Now, very importantly, to my federal colleagues, who are across the front row here – candidates and Members.
Part of the reason that we’re in a strong position at the moment, part of the reason that we are credible, that we have momentum, that we’re putting the pressure onto a bad Government is because we are a united team, and we are united because of these people that you see in front of you, that you preselect, and that you put into our Party Rooms in Canberra.
So, along with them, and the amazing David Littleproud – who I’m going to speak about also in a second – we are in a very strong position and we can win the next federal election. Would you please acknowledge all my colleagues here today.
Now, the most important recognition I could give today is to my delegates from the Dickson FDC, because without them, I won’t be up here on stage next year. So, I don’t see as much of them as I want to these days, but they are wonderful people, and they’ve been loyal to me for over two decades. So, to all those members from Dickson here today, and many members like them across the party units, across every FDC.

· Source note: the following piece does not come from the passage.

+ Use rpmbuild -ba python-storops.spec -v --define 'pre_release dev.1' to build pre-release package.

I’m a product of this Party, I’ve been a member since I was 18 years of age, which is a long, long, long time ago. But I’m so proud to be part of this great Party, and it’s wonderful to be here today.
So, thank you very much ladies and gentlemen, friends one and all.

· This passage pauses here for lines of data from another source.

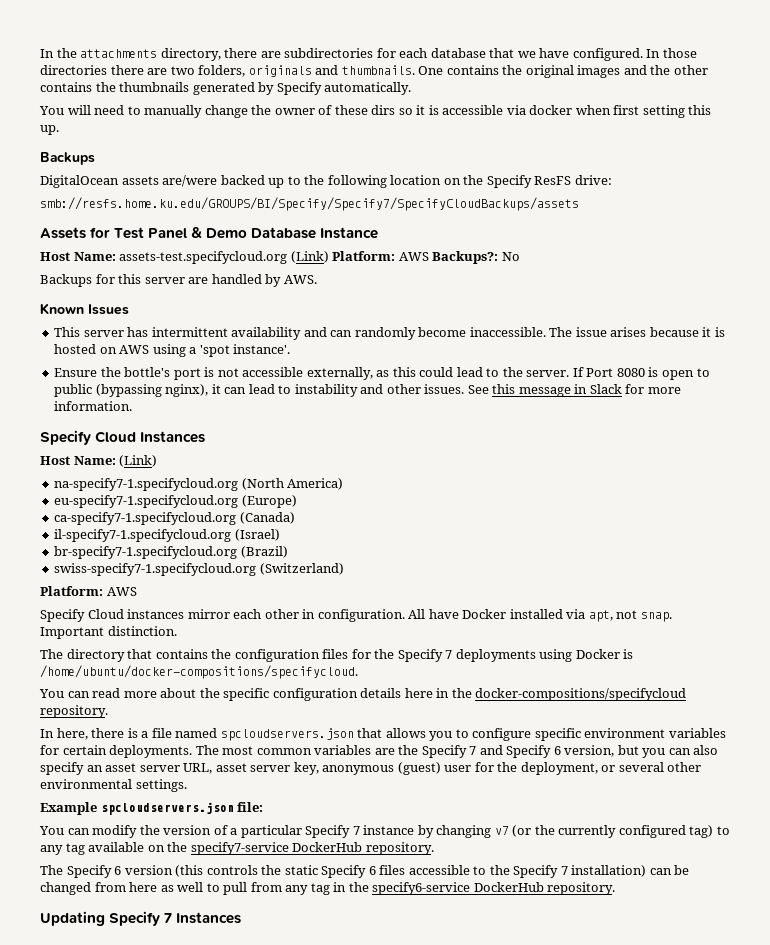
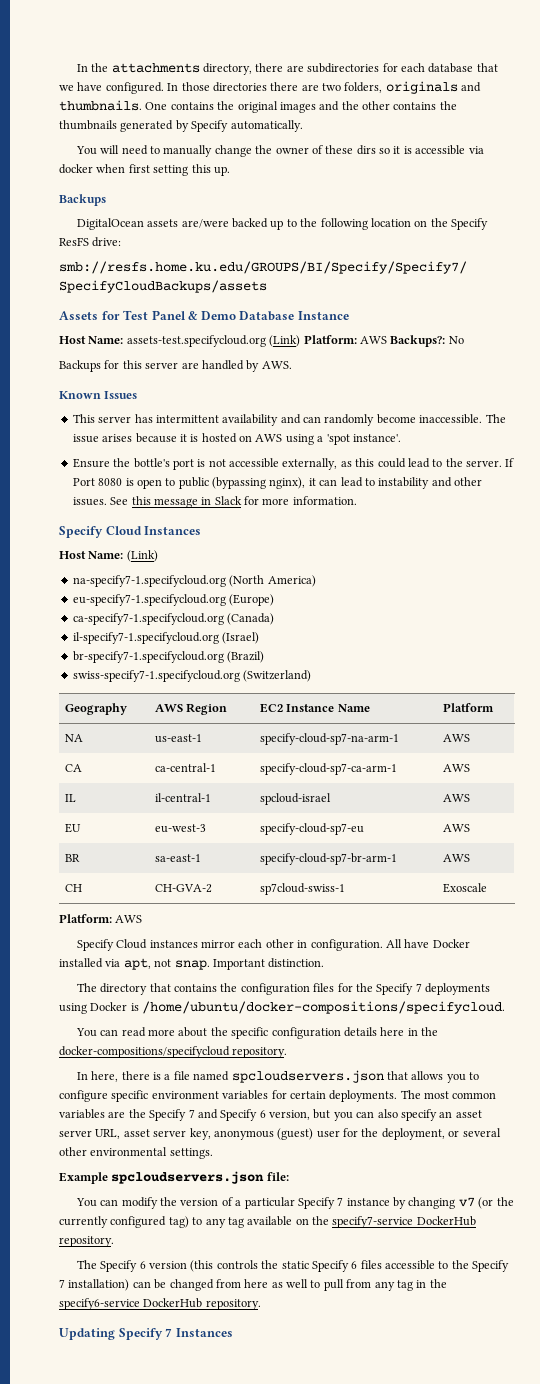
+ Geography | AWS Region | EC2 Instance Name | Platform
+ NA | us-east-1 | specify-cloud-sp7-na-arm-1 | AWS
+ CA | ca-central-1 | specify-cloud-sp7-ca-arm-1 | AWS
+ IL | il-central-1 | spcloud-israel | AWS
+ EU | eu-west-3 | specify-cloud-sp7-eu | AWS
+ BR | sa-east-1 | specify-cloud-sp7-br-arm-1 | AWS
+ CH | CH-GVA-2 | sp7cloud-swiss-1 | Exoscale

The Queensland state election, as we know, is only 112 days away. But for most Queenslanders, it can’t come soon enough.
For nine years, this great state has not only been over governed by Labor, it’s been governed terribly by Labor.

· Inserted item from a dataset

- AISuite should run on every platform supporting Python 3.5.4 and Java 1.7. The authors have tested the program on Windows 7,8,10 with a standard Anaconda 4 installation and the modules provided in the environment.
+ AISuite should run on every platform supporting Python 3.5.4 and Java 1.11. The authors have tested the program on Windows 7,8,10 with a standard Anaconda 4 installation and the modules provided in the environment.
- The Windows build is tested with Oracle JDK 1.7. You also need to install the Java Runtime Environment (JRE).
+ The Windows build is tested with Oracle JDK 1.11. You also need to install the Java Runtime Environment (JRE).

Steven Miles, may be a new Premier installed by the union bosses, but a new Labor Premier changes nothing.
Steven Miles, as we know, has simply taken over the controls of the wrecking ball from Annastacia Palaszczuk.
Off the back of huge windfall revenue boosts from high commodity prices, Queensland’s economy should be strong.
But we know that the State Labor Government has squandered that good fortune yet again, with an unprecedented spending spree.
Premier Miles is hoping to buy Queenslanders votes with a one off $1,000 electricity rebate for households, and a going out of business sale with 50 cent public transport fares for six months.
It doesn’t get any more cynical than that.
And he thinks Queenslanders are stupid and they’re not.
This Premier’s shameless vote buying tactics can’t paper over Labor’s policy failures or conceal Queensland’s grim economic reality.
Friends, the deficit is set to become the largest of all states from 2025-26.
Their debt is forecast to balloon over the next four years, by the largest amount of any of the states, as a share of state output, and in dollar terms.
Queensland’s economy is deflated, Queensland is damaged and Queenslanders really are dismayed.
They’ve had enough, and if ever there was a time for change, it’s on October 26.
It’s time for someone who understands the hardships Queenslanders are enduring.
It’s time for a leader who will bring about change for the better.
And we know that David Crisafulli will make an outstanding Premier of this great state.
He describes Queenslanders as thoughtful and practical people. He is a thoughtful and practical man himself.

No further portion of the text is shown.